Backup Admin: February 2014

Thursday, February 27, 2014

Cannot get information on file '/var/opt/omni/tmp/rcvcat.exp' Error: 2

[Major] From: OB2BAR_DMA@dbsrv01.in.com "DB001" Time: 2/23/2014 3:05:36 PM
Cannot get information on file '/var/opt/omni/tmp/rcvcat.exp' Error: 2.

[Major] From: ob2rman@dbsrv01.in.com "DB001" Time: 02/23/2014 03:05:44 PM
Backup of recovery catalog failed.

Solution:

>> You would receive this error in linux OS and clustered Oracle DB. The patch DPLNX_00094 would fix this.

Alternatively, you can try the below steps:

>> From the Integration specific option, Enable the option 'Disable recovery catalog auto backup'. This would skip the backup of recovery catalog backup from DP. Rerun the backup now. If you still see the same errors and wonder why, then move on to the next step.

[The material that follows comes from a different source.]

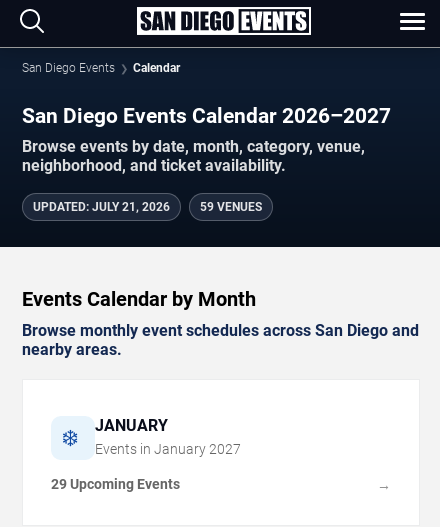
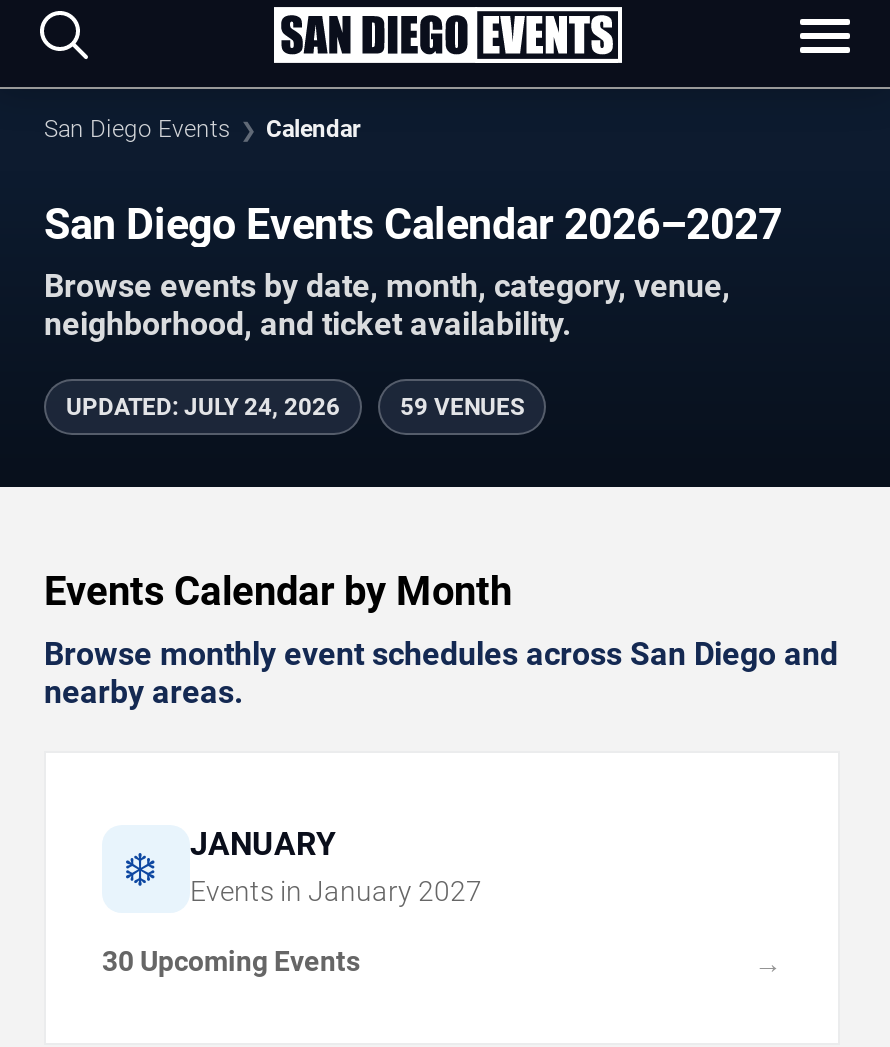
- UPDATED: JULY 21, 2026
+ UPDATED: JULY 24, 2026

- 29 Upcoming Events
+ 30 Upcoming Events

>> The backup script in barlists always takes precedence from the DP GUI options. Open the spec in VI editor and Move to the end of the barlist and edit the script with value "-skip RCVCAT".

Example:
CLIENT "DB001" dbsrv01.in.com
{
-exec ob2rman.exe
-args {
"-skip RCVCAT" //Skips the recovery catalog backup
"-pre /home/user/DB001_weekly_full.rman" //Pre exec scripts if any
"-backup"
}
-input {
"run {"
"allocate channel 'dev_0' type 'sbt_tape'" //channel allocation
" parms 'ENV=(OB2BARTYPE=Oracle8,OB2APPNAME=DB001,OB2BARLIST=dbsrv01_DB001_ONLINE)';"
"backup"
" format 'dbsrv01_DB001_ONLINE<DB001_%s:%t:%p>.dbf'"
" current controlfile;"
"}"
}
-profile
} -protect days 28 //data protection in days

Wednesday, February 26, 2014

[12:8301] Oracle Server home directory not found.

[Normal] From: BSM@cellserver01.in.com "Oracle_oradb01_Spec01" Time: 2/13/2014 7:00:06 AM

Backup session 2014/02/13-5 started.

[Normal] From: BSM@cellserver01.in.com "Oracle_oradb01_Spec01" Time: 2/13/2014 7:00:12 AM

OB2BAR application on "oradbsrv01.in.com" successfully started.

[Major] From: ob2rman@oradbsrv01.in.com "oradb01" Time: 02/13/14 07:00:20

[12:8301] Oracle Server home directory not found.

[Normal] From: BSM@cellserver01.in.com "Oracle_oradb01_Spec01" Time: 2/13/2014 7:00:21 AM

OB2BAR application on "oradbsrv01.in.com " disconnected.

[Normal] From: BSM@cellserver01.in.com "Oracle_oradb01_Spec01" Time: 2/13/2014 7:00:21 AM

Error message Interpretation:

From the error message "Oracle Server home directory not found." we can identify that the home dir was migrated to some other location. Had to double check with the DBAs.

>> Yes, the database was actually moved to another node and the integration was reconfigured to backup the new migrated database.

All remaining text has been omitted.